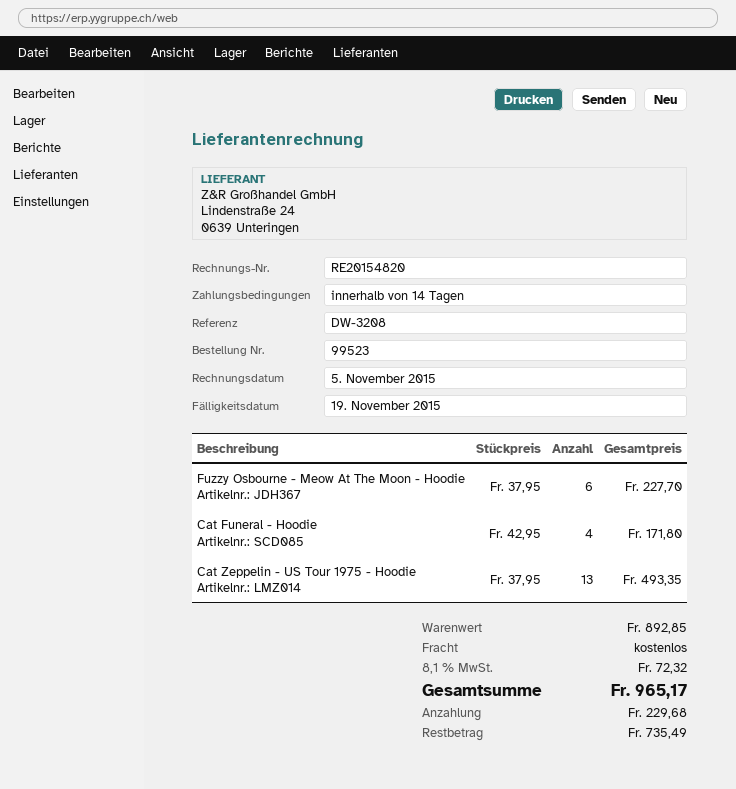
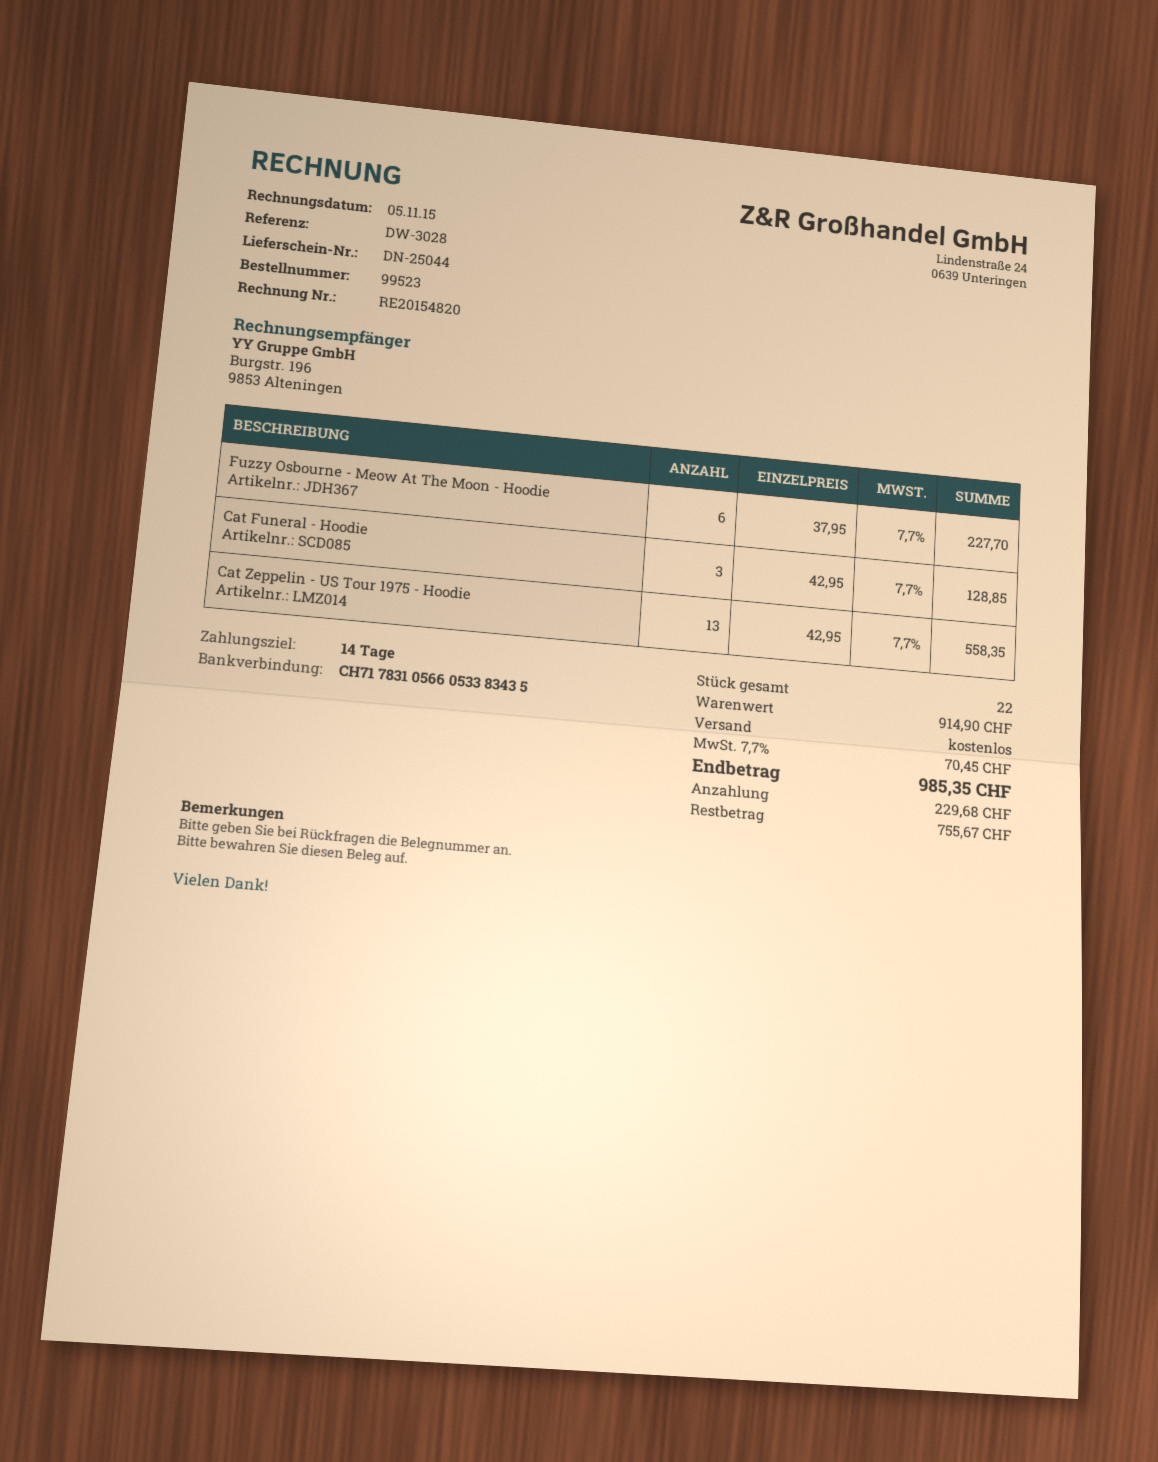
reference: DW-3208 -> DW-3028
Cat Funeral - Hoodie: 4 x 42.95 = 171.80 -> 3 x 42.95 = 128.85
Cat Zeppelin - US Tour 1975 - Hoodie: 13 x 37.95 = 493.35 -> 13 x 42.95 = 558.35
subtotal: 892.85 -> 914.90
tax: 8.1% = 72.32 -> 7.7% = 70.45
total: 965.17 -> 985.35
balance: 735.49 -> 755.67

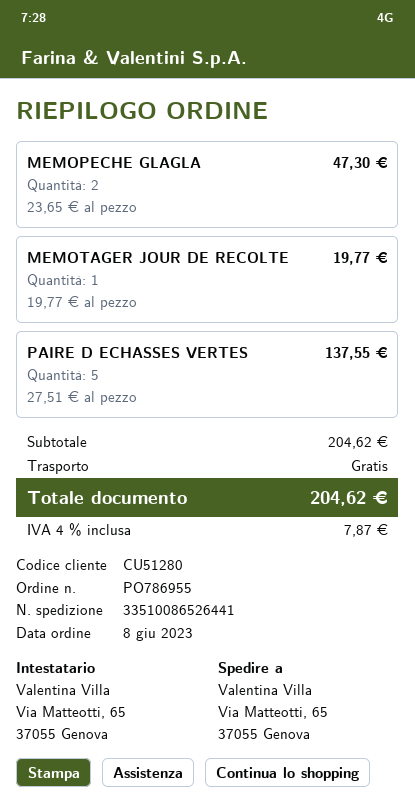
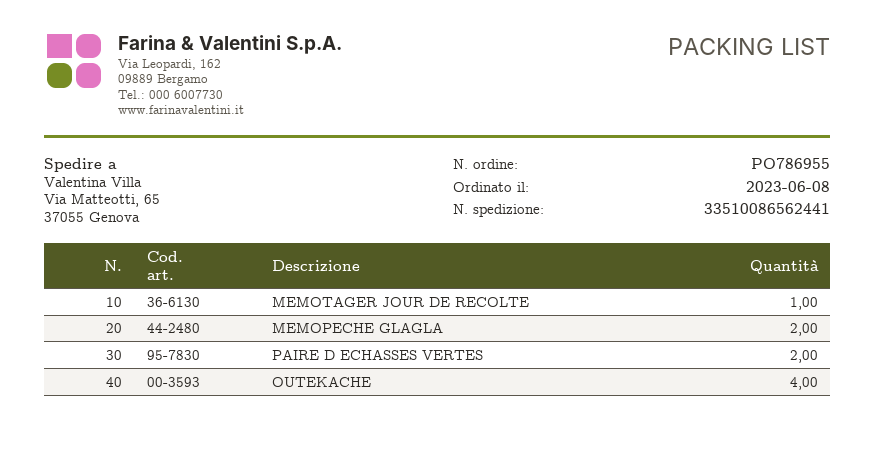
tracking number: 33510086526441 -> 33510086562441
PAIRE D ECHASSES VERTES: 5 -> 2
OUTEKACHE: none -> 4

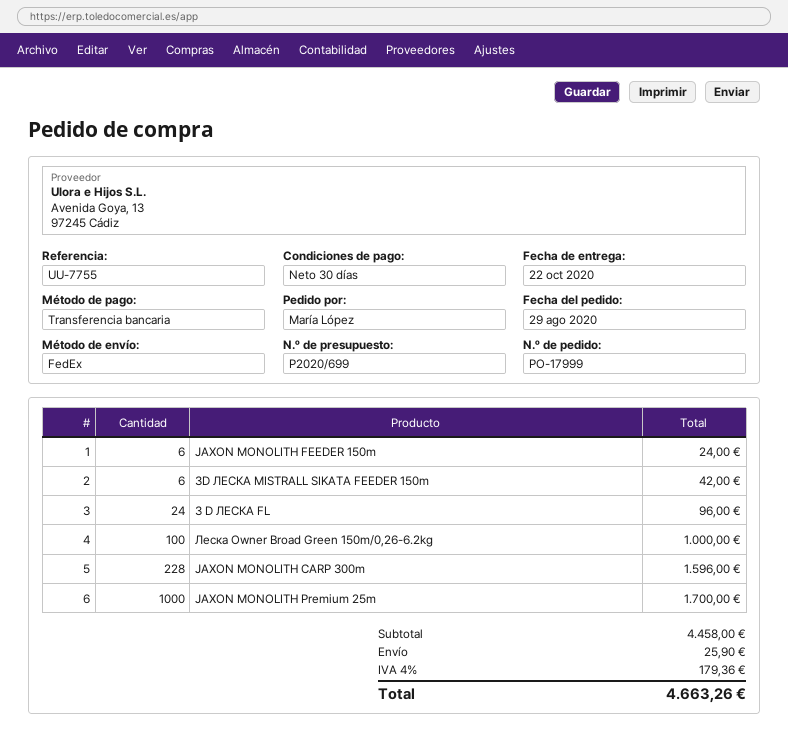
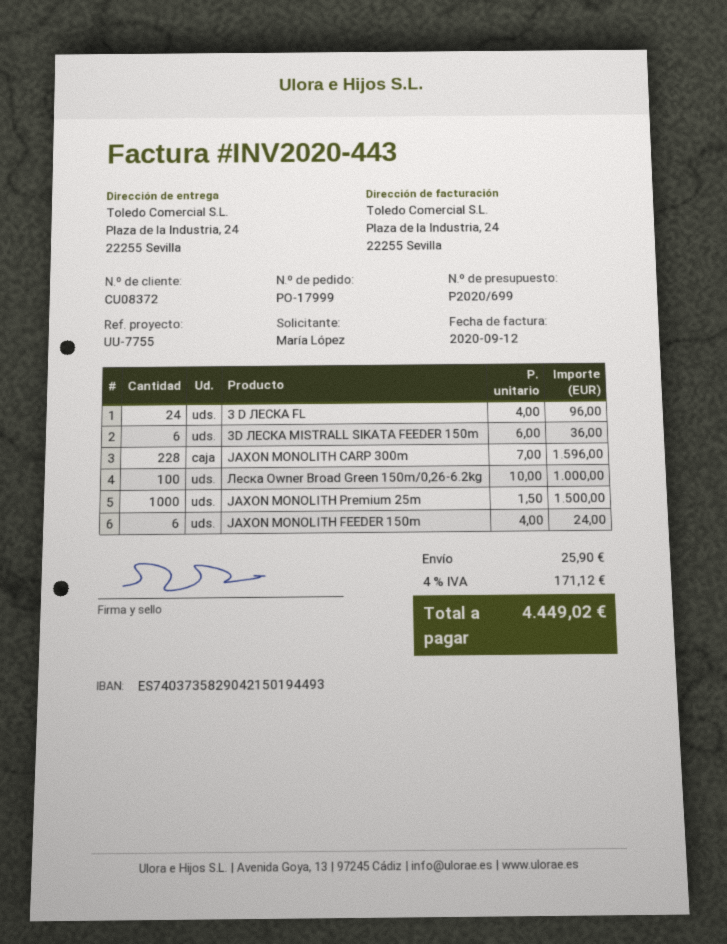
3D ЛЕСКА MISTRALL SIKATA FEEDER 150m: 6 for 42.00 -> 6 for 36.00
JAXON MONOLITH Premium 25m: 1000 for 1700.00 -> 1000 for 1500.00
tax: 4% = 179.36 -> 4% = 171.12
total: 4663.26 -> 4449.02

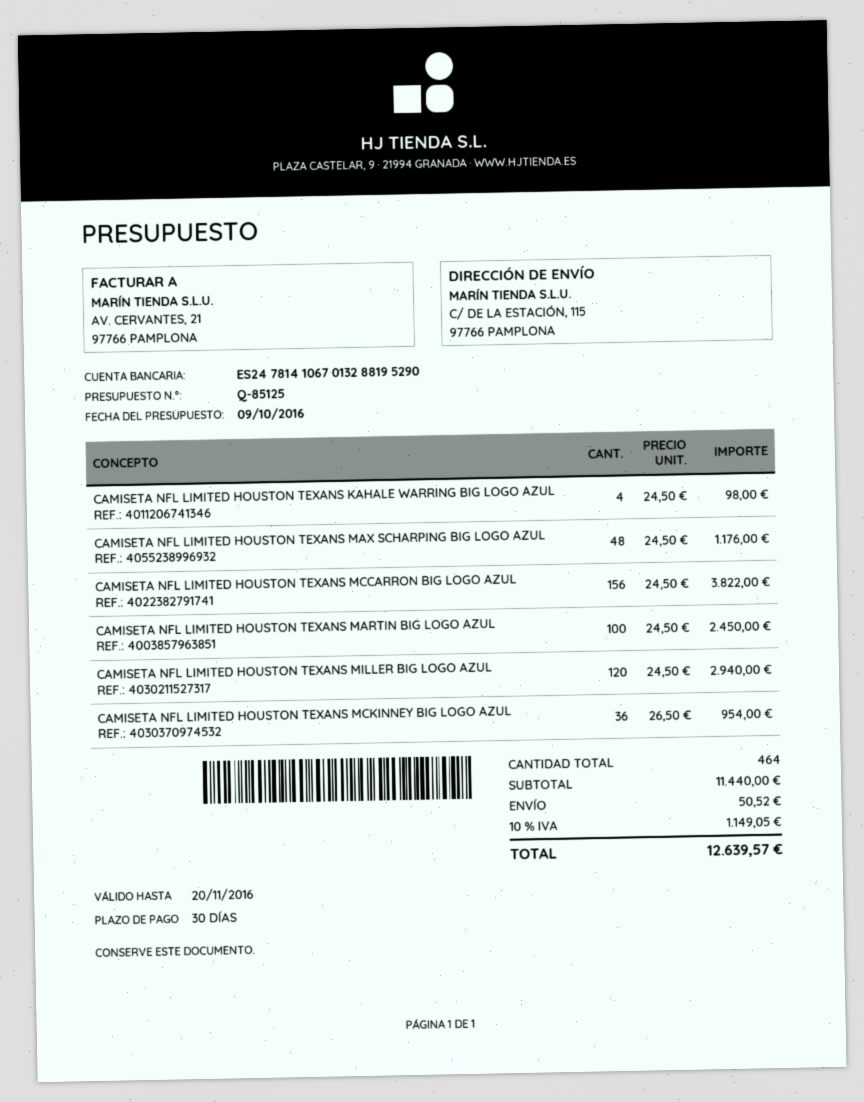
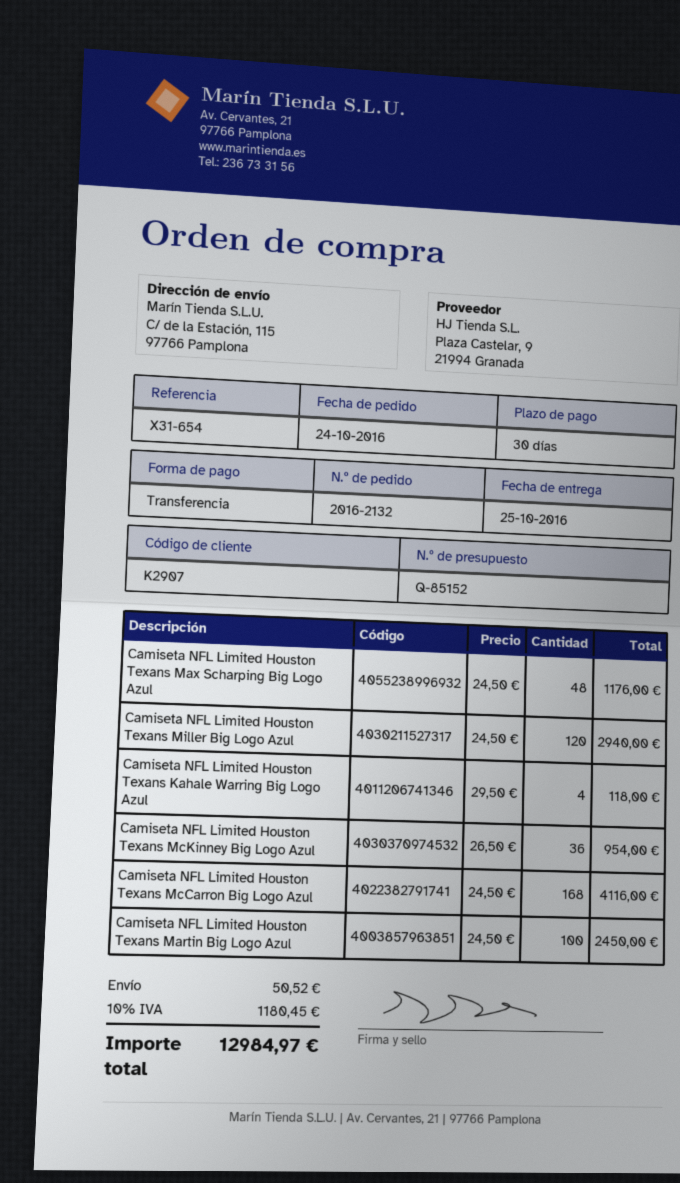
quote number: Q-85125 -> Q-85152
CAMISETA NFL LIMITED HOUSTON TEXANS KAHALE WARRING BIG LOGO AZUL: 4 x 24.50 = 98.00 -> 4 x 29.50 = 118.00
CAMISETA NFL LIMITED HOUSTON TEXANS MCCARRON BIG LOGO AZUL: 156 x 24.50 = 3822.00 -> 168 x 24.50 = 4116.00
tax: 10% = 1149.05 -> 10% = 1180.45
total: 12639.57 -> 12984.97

WHAT YOU ARE ASKED TO DO ▸
The whole listing above is to be printed exactly; the pictures stay out.

RESULT OF THE EXERCISE ▸
reference: DW-3208 -> DW-3028
Cat Funeral - Hoodie: 4 x 42.95 = 171.80 -> 3 x 42.95 = 128.85
Cat Zeppelin - US Tour 1975 - Hoodie: 13 x 37.95 = 493.35 -> 13 x 42.95 = 558.35
subtotal: 892.85 -> 914.90
tax: 8.1% = 72.32 -> 7.7% = 70.45
total: 965.17 -> 985.35
balance: 735.49 -> 755.67

tracking number: 33510086526441 -> 33510086562441
PAIRE D ECHASSES VERTES: 5 -> 2
OUTEKACHE: none -> 4

3D ЛЕСКА MISTRALL SIKATA FEEDER 150m: 6 for 42.00 -> 6 for 36.00
JAXON MONOLITH Premium 25m: 1000 for 1700.00 -> 1000 for 1500.00
tax: 4% = 179.36 -> 4% = 171.12
total: 4663.26 -> 4449.02

quote number: Q-85125 -> Q-85152
CAMISETA NFL LIMITED HOUSTON TEXANS KAHALE WARRING BIG LOGO AZUL: 4 x 24.50 = 98.00 -> 4 x 29.50 = 118.00
CAMISETA NFL LIMITED HOUSTON TEXANS MCCARRON BIG LOGO AZUL: 156 x 24.50 = 3822.00 -> 168 x 24.50 = 4116.00
tax: 10% = 1149.05 -> 10% = 1180.45
total: 12639.57 -> 12984.97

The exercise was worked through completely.